Thursday, February 27, 2014

Roots and the phylogenetics of mythology

A few weeks ago I discussed the phylogenetic analysis of the tale of Little Red Riding Hood (The phylogenetics of Little Red Riding Hood). In that case, I pointed out that historical reconstructions require a rooted tree, and I discussed various possible methods for rooting the unrooted trees produced by the data analyses.

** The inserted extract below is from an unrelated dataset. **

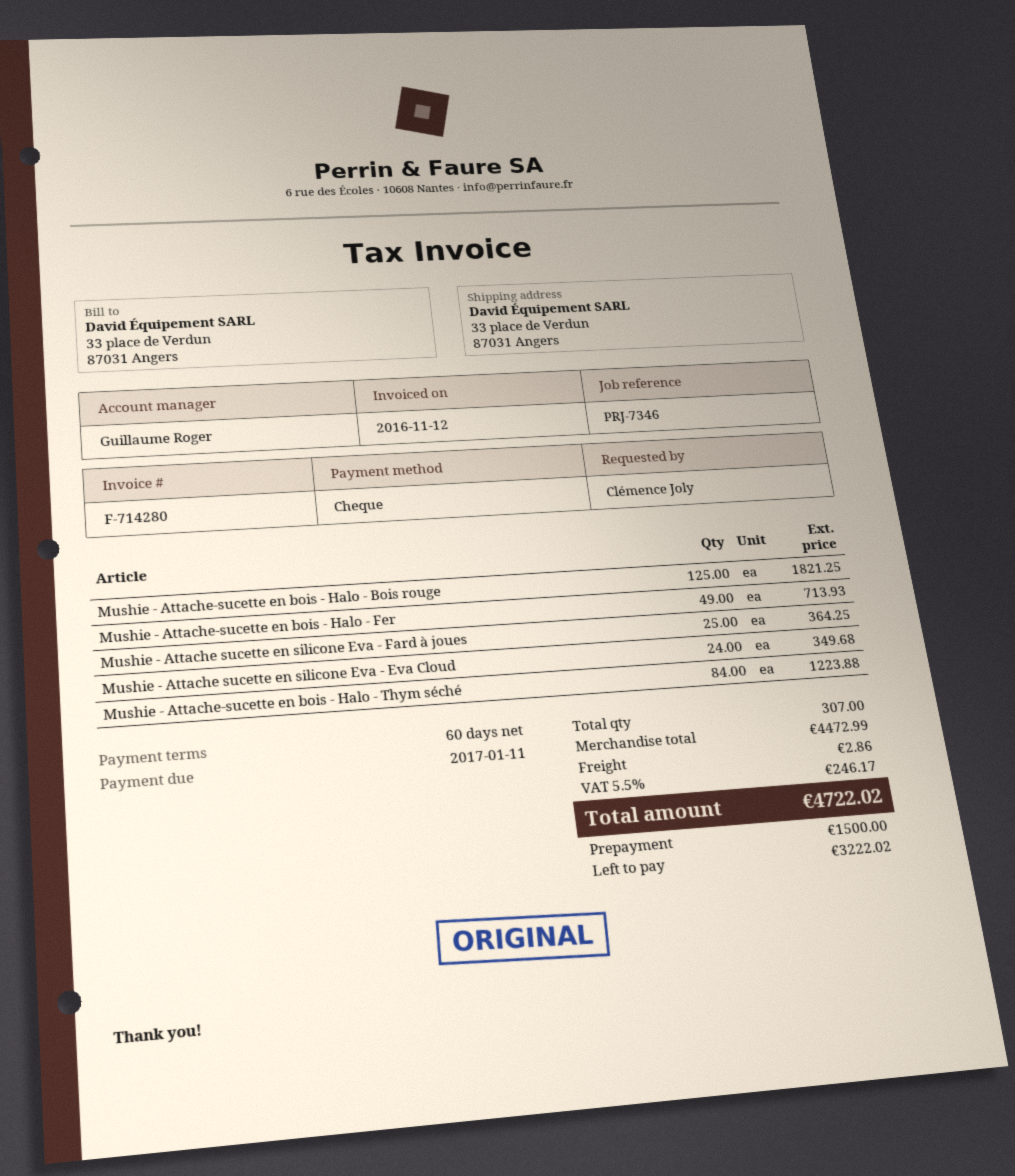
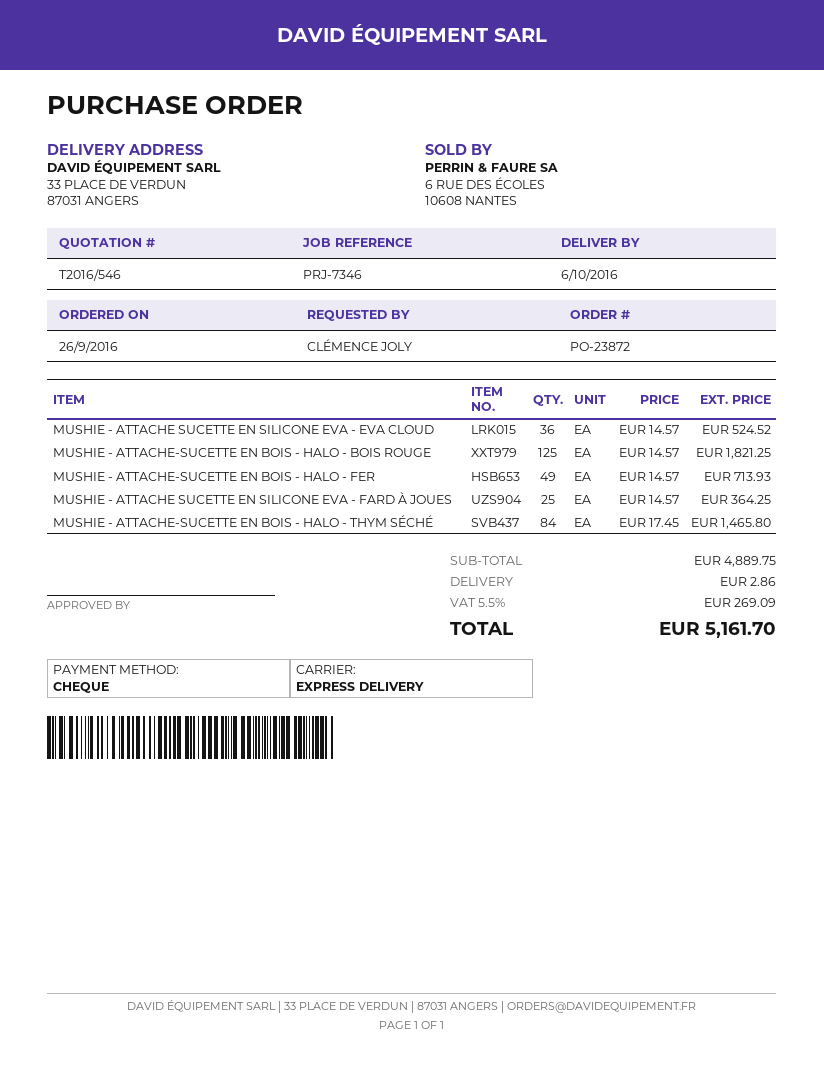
Mushie - Attache sucette en silicone Eva - Eva Cloud: 24 for 349.68 -> 36 for 524.52
Mushie - Attache-sucette en bois - Halo - Thym séché: 84 for 1223.88 -> 84 for 1465.80
subtotal: 4472.99 -> 4889.75
tax: 5.5% = 246.17 -> 5.5% = 269.09
total: 4722.02 -> 5161.70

This is not the only time that phylogenetics has been applied to myths or tales. For example, d'Huy (2013a) has studied the prehistoric Polyphemus tale belonging to the European and North Amerindian areas, and d'Huy (2013b) has studied the mythological motif of the Cosmic Hunt linked to the Big Dipper constellation (typical for northern and central Eurasia and for the Americas but unknown on other continents). In the first case a binary matrix of 98 characteristics for 44 versions of the tale was used, and in the latter 93 characteristics for 47 versions. Both of these studies have rooted trees.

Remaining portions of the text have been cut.